• _Work task_
Restate the opening lines of the material below word for word, stopping after the line that contains "IONOS Git Cheat Sheet".
☆ ☆ ☆ ☆ ☆
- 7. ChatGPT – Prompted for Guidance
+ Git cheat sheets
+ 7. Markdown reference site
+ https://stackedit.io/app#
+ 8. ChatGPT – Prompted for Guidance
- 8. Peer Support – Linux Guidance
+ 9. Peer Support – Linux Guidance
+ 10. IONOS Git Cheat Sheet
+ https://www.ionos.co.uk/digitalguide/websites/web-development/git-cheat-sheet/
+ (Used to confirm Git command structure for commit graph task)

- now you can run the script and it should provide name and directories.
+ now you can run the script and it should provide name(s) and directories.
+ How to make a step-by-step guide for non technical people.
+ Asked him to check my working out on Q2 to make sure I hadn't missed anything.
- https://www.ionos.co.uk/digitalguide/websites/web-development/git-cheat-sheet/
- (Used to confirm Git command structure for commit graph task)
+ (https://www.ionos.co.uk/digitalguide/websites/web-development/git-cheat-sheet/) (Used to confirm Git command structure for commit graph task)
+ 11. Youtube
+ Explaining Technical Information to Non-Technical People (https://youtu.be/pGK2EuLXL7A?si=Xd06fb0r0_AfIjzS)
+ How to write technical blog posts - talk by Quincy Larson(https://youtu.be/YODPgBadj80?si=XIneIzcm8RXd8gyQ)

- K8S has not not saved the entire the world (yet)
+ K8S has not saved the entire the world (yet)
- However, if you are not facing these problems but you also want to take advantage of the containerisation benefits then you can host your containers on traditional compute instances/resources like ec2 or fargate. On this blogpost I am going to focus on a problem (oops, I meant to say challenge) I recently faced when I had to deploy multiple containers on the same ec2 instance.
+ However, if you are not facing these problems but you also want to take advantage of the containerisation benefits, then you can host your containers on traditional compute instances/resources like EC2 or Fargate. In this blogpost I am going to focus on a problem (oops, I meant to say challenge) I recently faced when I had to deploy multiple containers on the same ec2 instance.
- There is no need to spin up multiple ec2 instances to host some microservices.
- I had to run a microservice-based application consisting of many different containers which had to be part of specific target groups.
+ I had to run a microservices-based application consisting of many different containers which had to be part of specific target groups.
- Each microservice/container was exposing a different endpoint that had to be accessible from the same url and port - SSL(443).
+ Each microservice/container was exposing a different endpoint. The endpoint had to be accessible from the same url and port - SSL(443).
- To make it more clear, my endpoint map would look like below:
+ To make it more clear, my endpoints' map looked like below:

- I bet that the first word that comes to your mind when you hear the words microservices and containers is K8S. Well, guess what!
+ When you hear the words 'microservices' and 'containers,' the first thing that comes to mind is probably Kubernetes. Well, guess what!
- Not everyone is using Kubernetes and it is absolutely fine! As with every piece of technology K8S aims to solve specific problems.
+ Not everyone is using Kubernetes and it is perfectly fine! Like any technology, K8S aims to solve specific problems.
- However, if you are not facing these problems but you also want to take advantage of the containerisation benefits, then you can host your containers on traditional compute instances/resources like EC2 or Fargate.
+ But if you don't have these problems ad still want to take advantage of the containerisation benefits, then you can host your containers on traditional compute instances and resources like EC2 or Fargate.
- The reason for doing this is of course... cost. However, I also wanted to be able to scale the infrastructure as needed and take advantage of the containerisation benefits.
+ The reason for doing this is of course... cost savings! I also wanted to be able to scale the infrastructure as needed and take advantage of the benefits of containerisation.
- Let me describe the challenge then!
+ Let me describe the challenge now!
☆ ☆ ☆ ☆ ☆
• _Solution_
- 7. ChatGPT – Prompted for Guidance
+ Git cheat sheets
+ 7. Markdown reference site
+ https://stackedit.io/app#
+ 8. ChatGPT – Prompted for Guidance
- 8. Peer Support – Linux Guidance
+ 9. Peer Support – Linux Guidance
+ 10. IONOS Git Cheat Sheet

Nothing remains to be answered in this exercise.